/SimLang

SimLang is a serialization language by SomaSim. We use it to serialize all configuration files and save game files in all our simulation and strategy games.

Primary LanguageC#BSD 3-Clause "New" or "Revised" LicenseBSD-3-Clause

SimLang - sim file markup language

SimLang is a serialization language by SomaSim. We use it to serialize all configuration files and save game files in all our simulation and strategy games.

SimLang is intentionally similar to JSON, but easier for humans to read and easier to write out by hand. Specifically:

  • It's optimized to be human-readable and -writable
    • Minimal punctuation and reduced visual noise
    • As similar to Lisp s-expressions as possible
  • Easy de/serialization into C# class instances
  • Easy to read "like English" if the classes are set up correctly

We've been using it in production since 2014.

Example

Very quick example of SimLang syntax:

{    
    ;; this is a sample game character
    ;;
    #type   "Person"
    id      person-123
    info    { name "Bob the Wizard" age 100 }
    stats   { wisdom 20 strength 3 dexterity 12 }
    inventory [
        { id item-234 name "Magic Staff" magical #true }
        { id item-345 name Bow }
        { id item-456 name Quiver contents [
            { id item-567 name Arrows quantity 3 }
        ] }
        { id item-678 name "Pointy Hat" }
    ]
    inuse {
        head item-678
        righthand item-234
    }
}

Some highlights:

  • Compared to JSON, there are no extraneous double-quotes, colons, or commas. A JSON object like { "name": "Bob", "age": 100 } is represented more compactly as { name Bob age 100 }.
  • Strings are not double quoted if not necessary, if they only contain ASCII characters and dashes/underscores. So, Bob instead of "Bob". This greatly improves human readability - and writeability.
  • Comments are supported

The SimLang library can then deserialize this into a plain C# class instance (POCO), or serialize POCOs back out to text files.

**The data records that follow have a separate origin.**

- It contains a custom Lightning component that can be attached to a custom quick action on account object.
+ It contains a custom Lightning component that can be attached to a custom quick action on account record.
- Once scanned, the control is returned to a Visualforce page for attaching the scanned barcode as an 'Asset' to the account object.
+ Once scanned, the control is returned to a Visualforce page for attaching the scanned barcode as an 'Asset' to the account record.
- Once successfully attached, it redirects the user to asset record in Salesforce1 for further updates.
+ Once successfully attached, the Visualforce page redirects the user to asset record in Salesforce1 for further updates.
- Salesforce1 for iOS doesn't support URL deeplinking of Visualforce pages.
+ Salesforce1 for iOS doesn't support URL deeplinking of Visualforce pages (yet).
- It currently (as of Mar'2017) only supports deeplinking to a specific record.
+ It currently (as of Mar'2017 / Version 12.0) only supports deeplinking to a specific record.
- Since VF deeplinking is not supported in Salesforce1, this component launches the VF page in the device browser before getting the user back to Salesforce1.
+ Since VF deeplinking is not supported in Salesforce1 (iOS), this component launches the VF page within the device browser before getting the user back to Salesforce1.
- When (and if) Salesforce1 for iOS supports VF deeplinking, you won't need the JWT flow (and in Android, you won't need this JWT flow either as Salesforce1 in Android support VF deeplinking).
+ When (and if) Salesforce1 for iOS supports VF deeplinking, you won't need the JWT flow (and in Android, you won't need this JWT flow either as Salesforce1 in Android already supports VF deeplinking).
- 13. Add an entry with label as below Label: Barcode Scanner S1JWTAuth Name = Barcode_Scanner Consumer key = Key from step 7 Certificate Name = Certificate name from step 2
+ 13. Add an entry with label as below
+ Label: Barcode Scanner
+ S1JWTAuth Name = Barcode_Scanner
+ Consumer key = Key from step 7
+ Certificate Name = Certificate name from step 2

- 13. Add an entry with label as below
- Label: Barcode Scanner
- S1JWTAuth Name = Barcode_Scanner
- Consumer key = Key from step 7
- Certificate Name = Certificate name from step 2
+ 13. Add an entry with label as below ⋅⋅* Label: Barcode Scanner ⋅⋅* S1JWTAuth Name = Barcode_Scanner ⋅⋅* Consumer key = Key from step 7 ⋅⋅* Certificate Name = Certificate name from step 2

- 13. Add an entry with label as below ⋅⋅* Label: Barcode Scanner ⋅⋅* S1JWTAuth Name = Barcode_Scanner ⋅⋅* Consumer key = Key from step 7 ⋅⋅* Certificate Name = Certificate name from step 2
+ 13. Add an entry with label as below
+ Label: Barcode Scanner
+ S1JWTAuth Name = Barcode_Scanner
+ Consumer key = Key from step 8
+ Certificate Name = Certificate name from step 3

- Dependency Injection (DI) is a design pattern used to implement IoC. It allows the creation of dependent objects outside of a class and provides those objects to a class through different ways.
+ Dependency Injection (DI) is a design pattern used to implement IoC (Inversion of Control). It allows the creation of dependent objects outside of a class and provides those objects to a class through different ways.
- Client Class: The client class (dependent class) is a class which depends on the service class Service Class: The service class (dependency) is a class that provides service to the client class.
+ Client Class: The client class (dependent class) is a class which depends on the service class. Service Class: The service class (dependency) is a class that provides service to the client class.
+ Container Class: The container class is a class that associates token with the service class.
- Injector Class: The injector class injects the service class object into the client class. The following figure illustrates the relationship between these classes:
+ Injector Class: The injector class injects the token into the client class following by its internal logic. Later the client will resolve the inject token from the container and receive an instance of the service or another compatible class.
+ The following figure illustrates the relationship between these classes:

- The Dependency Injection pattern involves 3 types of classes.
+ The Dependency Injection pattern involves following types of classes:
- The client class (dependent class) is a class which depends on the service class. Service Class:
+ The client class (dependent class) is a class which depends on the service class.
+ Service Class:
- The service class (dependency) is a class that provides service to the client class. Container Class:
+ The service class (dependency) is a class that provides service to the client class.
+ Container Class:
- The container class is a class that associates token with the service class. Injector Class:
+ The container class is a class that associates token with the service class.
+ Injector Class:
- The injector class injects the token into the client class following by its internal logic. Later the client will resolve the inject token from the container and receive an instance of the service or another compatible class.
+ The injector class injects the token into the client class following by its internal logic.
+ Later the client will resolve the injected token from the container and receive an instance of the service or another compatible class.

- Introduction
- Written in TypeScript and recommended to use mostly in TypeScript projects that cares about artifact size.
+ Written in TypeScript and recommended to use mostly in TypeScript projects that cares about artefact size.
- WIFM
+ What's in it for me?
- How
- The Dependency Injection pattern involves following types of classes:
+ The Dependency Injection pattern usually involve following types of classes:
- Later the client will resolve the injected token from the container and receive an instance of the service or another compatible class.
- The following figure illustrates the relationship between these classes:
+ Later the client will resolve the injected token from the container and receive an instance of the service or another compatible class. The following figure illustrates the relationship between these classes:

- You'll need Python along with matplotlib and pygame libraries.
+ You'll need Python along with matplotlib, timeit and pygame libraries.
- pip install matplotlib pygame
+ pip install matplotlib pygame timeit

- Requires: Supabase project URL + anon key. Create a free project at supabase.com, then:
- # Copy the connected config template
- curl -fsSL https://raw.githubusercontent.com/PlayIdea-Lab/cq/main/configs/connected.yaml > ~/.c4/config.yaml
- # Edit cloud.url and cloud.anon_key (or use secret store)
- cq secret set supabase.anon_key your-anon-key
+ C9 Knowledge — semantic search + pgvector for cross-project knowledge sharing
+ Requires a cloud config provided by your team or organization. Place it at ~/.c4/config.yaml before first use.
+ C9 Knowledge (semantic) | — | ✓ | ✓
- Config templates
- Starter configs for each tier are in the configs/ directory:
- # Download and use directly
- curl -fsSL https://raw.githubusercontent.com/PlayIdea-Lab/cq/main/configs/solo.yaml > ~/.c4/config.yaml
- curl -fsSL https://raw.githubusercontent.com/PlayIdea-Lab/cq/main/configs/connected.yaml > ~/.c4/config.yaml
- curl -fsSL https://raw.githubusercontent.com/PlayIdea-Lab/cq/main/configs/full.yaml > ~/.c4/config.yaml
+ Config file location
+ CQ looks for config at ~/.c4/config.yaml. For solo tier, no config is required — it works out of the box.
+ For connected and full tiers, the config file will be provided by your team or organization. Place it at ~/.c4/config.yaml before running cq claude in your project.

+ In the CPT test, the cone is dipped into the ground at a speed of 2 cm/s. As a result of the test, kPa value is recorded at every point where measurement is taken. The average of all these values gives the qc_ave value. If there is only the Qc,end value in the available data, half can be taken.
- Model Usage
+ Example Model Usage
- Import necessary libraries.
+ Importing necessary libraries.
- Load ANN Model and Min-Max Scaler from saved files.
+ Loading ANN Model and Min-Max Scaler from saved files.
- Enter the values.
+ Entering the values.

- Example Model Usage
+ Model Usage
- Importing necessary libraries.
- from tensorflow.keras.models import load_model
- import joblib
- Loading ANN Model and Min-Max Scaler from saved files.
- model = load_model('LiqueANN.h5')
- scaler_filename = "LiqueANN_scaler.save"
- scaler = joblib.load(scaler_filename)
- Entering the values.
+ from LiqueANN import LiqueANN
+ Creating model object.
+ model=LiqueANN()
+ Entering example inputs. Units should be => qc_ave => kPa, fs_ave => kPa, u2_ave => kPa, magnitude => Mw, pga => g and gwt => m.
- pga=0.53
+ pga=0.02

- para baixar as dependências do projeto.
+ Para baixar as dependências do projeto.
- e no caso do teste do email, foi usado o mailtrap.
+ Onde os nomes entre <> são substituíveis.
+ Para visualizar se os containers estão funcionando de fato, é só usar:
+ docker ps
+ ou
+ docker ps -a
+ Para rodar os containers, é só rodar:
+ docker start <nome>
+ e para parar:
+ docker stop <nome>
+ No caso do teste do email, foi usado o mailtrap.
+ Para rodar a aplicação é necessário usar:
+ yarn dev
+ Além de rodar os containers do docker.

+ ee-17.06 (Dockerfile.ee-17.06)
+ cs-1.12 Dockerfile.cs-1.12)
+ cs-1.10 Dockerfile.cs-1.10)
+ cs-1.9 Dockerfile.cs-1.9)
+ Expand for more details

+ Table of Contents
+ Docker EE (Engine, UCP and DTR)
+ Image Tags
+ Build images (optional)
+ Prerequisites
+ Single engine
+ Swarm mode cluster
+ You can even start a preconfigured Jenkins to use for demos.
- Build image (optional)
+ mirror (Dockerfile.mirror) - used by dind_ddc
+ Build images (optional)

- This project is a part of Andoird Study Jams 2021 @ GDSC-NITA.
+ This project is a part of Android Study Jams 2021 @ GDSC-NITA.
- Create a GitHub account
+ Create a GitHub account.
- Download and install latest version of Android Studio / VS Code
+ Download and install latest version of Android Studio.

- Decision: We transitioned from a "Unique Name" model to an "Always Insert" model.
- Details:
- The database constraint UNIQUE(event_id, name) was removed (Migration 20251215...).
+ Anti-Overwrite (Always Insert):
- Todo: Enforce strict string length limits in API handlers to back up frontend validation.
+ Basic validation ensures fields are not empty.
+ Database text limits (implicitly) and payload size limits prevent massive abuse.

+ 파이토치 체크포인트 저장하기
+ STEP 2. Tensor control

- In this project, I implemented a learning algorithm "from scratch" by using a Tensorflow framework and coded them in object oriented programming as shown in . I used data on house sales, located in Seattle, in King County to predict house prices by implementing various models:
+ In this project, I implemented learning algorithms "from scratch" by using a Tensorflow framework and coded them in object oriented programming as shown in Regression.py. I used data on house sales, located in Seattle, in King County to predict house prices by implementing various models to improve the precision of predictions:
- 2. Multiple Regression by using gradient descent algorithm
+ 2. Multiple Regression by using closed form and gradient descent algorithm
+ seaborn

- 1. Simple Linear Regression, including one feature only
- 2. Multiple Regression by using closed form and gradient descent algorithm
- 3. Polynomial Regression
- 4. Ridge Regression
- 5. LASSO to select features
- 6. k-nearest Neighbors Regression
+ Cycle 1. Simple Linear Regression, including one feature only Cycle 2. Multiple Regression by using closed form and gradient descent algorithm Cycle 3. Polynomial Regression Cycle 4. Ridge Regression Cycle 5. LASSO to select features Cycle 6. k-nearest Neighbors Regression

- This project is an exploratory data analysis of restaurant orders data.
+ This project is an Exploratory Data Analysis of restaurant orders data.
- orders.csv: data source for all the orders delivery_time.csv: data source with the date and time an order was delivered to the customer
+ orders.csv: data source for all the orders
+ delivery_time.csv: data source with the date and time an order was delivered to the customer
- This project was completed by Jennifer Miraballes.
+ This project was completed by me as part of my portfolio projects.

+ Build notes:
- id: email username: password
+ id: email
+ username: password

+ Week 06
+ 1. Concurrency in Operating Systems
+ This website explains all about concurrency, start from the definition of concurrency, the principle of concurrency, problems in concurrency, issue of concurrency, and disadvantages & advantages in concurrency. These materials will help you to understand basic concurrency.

Note: SimLang files have the extension .sim and we refer to them in this document as sim files.

Design

SimLang design goals and constraints, in no particular order:

  • Human friendly

    • Removes visual noise, such as unnecessary quotation of short strings
    • Removes spurious delimiters between collection elements which are prone to merge conflicts, typos, etc.
    • Allows for comments in the data file
    • Whitespace is used as a token separator, but otherwise it's not meaningful (unlike in some other markup languages - looking at you, yaml and make!)
    • Key/value collections are alpha-sorted by default to help with merging (but this can be turned off if desired, e.g. for very large data)
  • Clear and simple semantics

    • Supports similar value types as JSON
      • primitives (numbers, strings, booleans)
      • lists of values
      • maps from strings to values
    • Special syntax for null values which are supported
    • Special syntax for boolean values so that can't be mistaken for strings
    • Allows for explicit type annotation when needed
  • Fast

    • Parsing a sim file into data structures must be possible with a single pass over the character stream, without backtracking or an overly complex state machine
    • Value serialized into a sim file can have only one canonical representation
  • Extensible

    • Users can specify custom de/serializers for chosen data types
    • Users can intercept the data stream in the middle of serialization, e.g. to modify or to send to a different printing backend
    • Users can add custom reader macros, e.g. to send text to an external language interpreter before it's parsed (we use it to embed Lisp expressions that get evaluated at parse time)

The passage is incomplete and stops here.